==== Input data

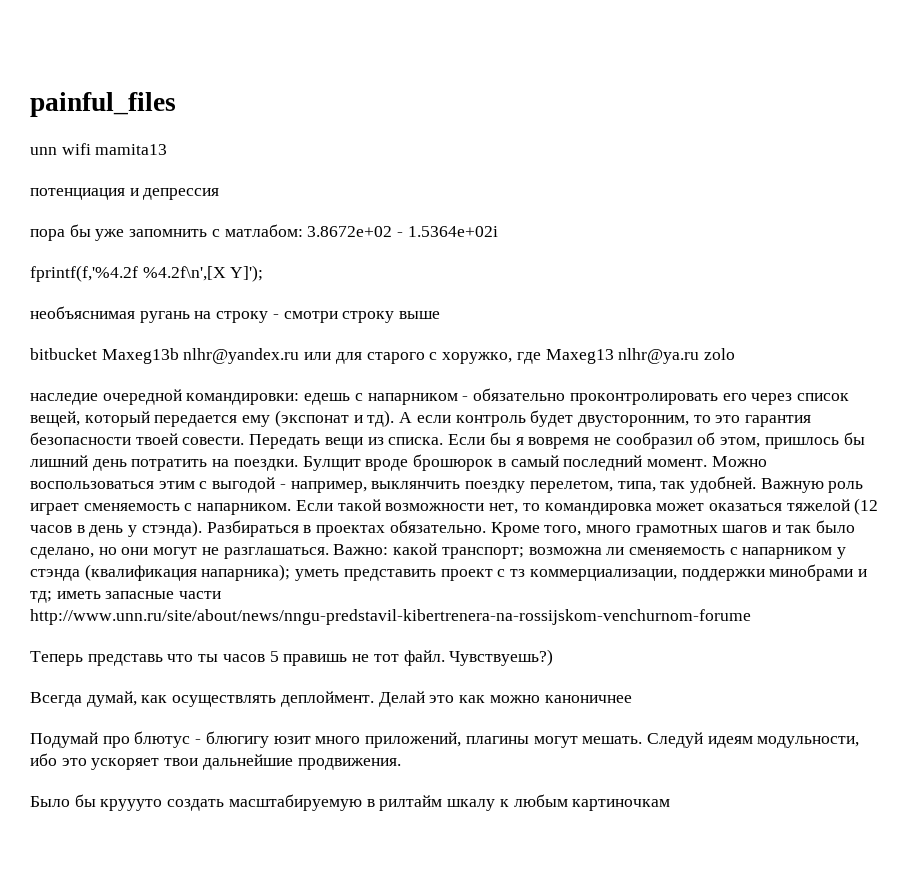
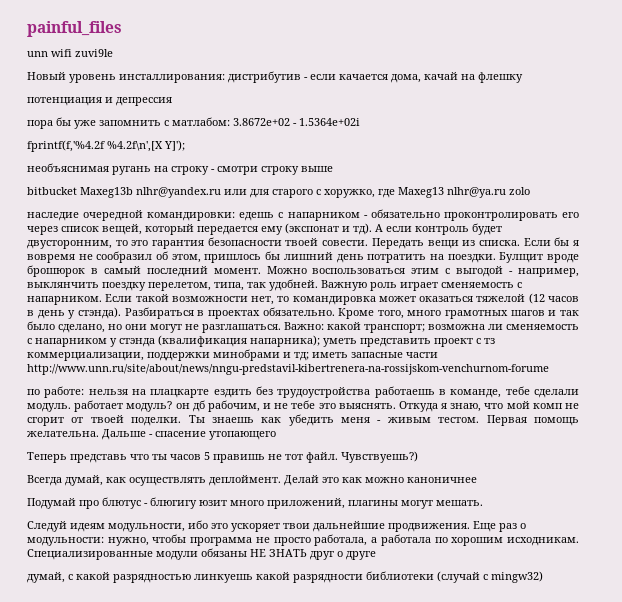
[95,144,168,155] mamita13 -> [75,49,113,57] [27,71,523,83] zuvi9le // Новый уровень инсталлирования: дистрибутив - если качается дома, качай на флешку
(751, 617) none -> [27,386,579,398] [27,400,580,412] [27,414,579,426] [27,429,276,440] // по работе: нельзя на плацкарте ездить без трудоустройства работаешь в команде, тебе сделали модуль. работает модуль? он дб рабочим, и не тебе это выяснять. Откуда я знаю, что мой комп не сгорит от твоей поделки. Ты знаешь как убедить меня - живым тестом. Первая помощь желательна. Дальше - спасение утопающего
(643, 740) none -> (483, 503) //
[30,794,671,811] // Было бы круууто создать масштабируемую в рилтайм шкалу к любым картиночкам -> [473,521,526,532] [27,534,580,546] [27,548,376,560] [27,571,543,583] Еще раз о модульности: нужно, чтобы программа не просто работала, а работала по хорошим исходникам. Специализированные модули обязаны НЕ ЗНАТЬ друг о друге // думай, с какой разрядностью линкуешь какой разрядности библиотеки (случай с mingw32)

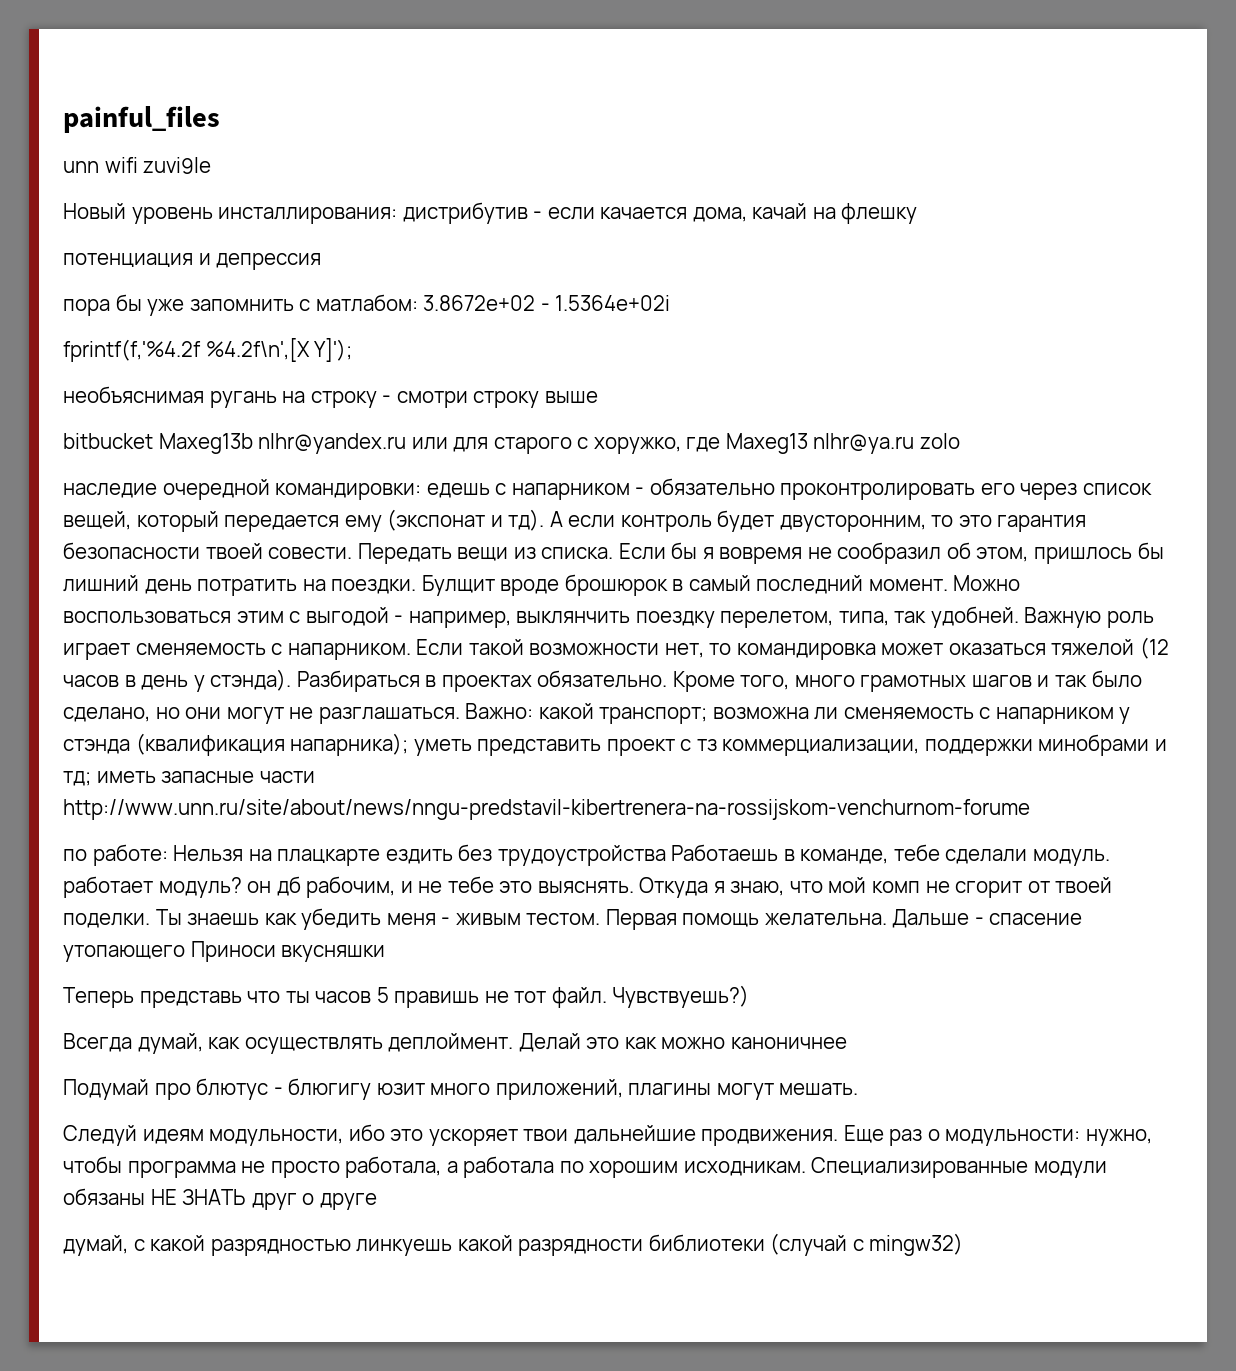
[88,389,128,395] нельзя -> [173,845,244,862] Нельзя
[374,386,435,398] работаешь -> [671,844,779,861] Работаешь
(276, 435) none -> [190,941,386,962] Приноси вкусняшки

========
==== Input data

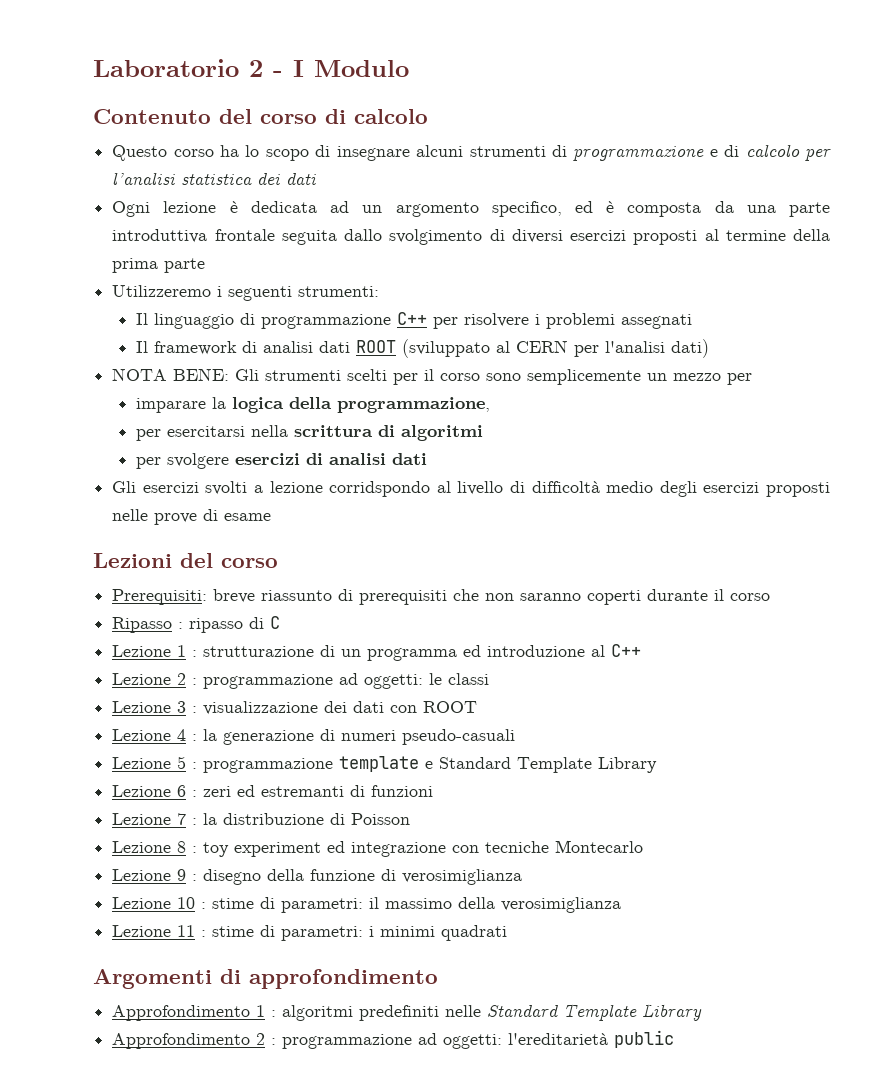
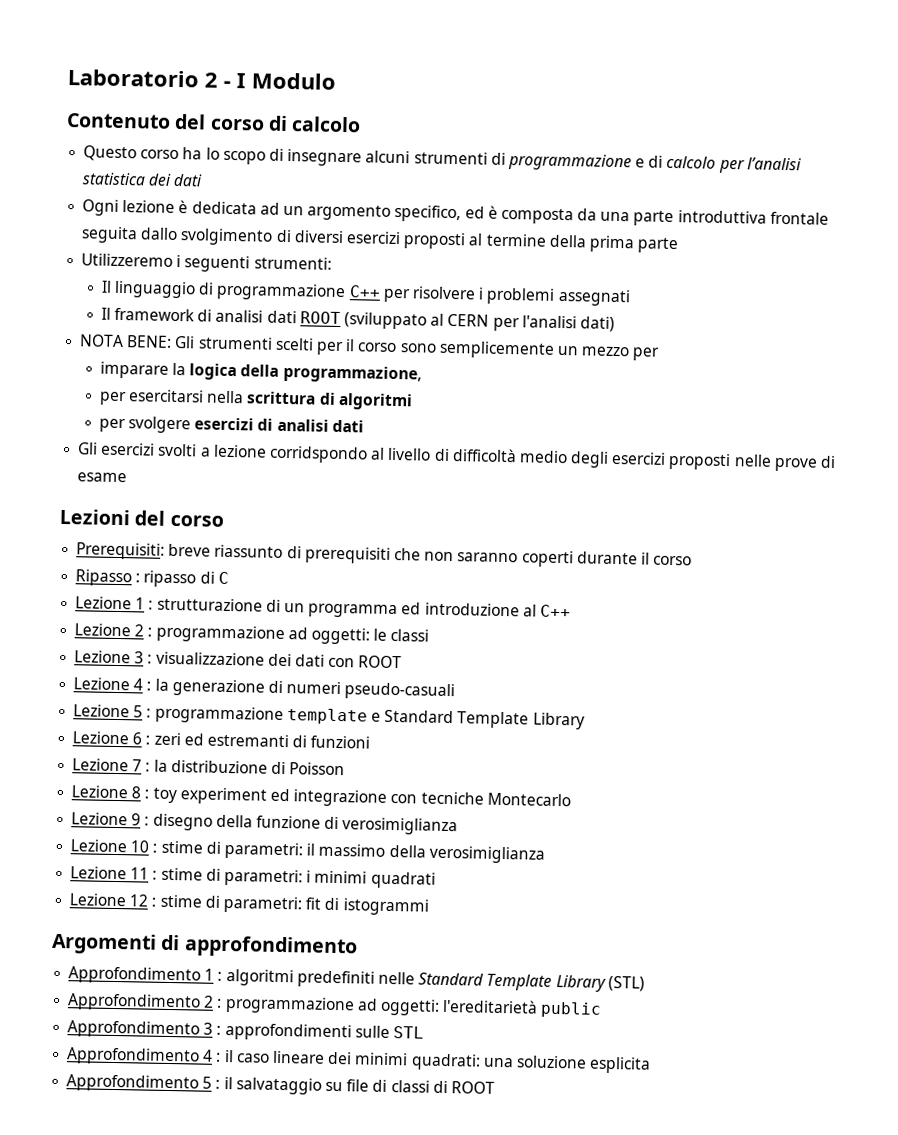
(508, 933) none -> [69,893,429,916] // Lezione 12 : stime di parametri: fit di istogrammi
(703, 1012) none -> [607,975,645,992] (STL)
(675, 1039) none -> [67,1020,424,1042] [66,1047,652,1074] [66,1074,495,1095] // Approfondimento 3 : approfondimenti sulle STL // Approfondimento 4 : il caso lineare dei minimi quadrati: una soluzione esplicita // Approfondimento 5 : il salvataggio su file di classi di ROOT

========
==== Input data

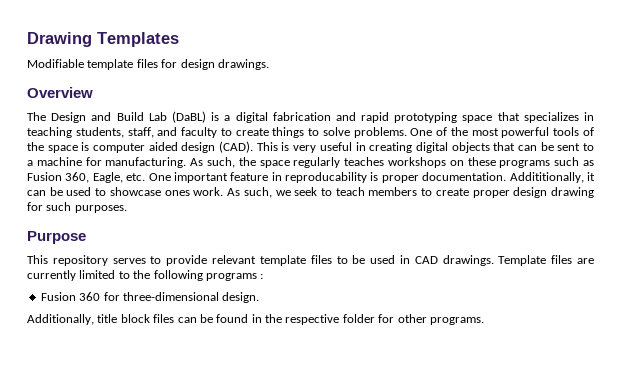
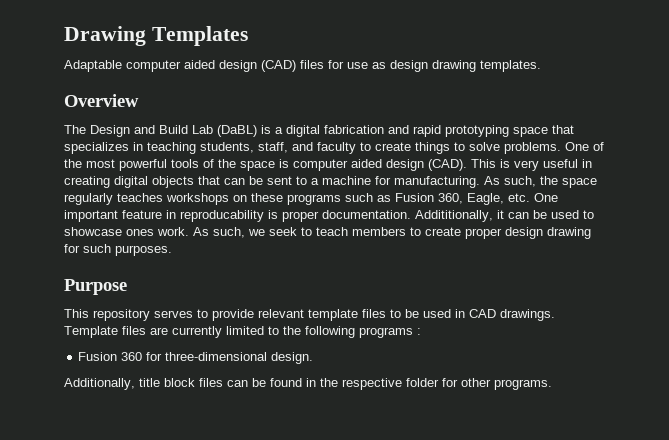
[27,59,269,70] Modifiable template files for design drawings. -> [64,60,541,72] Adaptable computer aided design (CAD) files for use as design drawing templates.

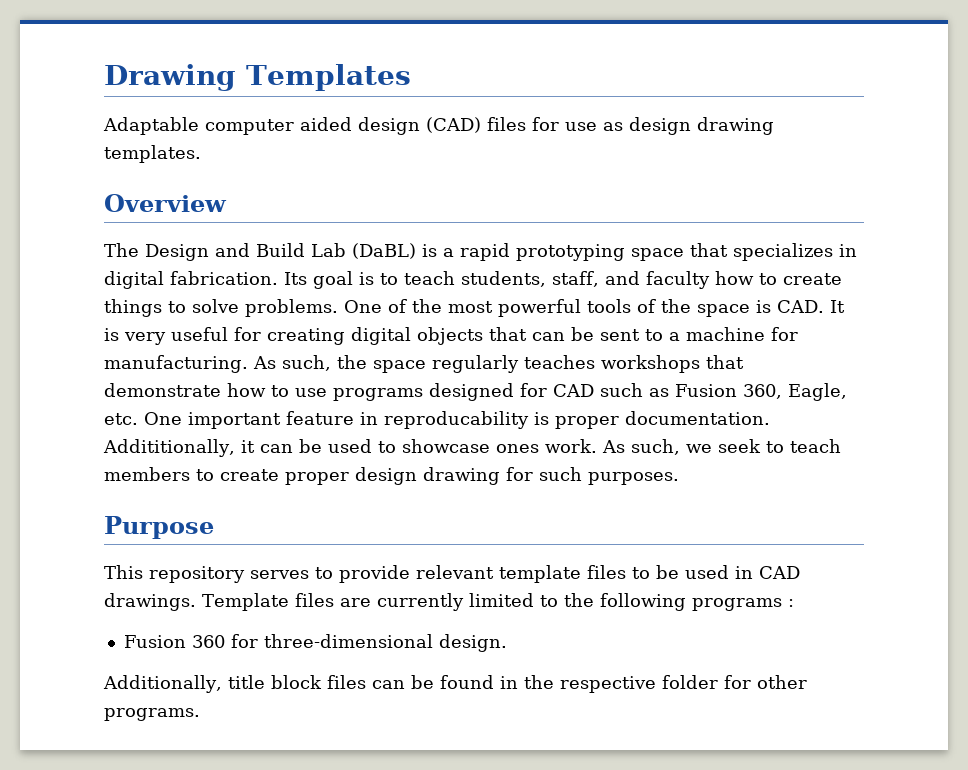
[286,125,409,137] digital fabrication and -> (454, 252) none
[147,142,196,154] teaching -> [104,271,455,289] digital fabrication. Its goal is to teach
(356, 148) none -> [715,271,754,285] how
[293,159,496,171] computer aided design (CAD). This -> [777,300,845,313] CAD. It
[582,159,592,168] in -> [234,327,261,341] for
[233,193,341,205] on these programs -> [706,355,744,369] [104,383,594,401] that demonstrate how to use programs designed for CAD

========

Task
Copy out each line of the entries where the word "digital" is found.

Answer space
[286,125,409,137] digital fabrication and -> (454, 252) none
[147,142,196,154] teaching -> [104,271,455,289] digital fabrication. Its goal is to teach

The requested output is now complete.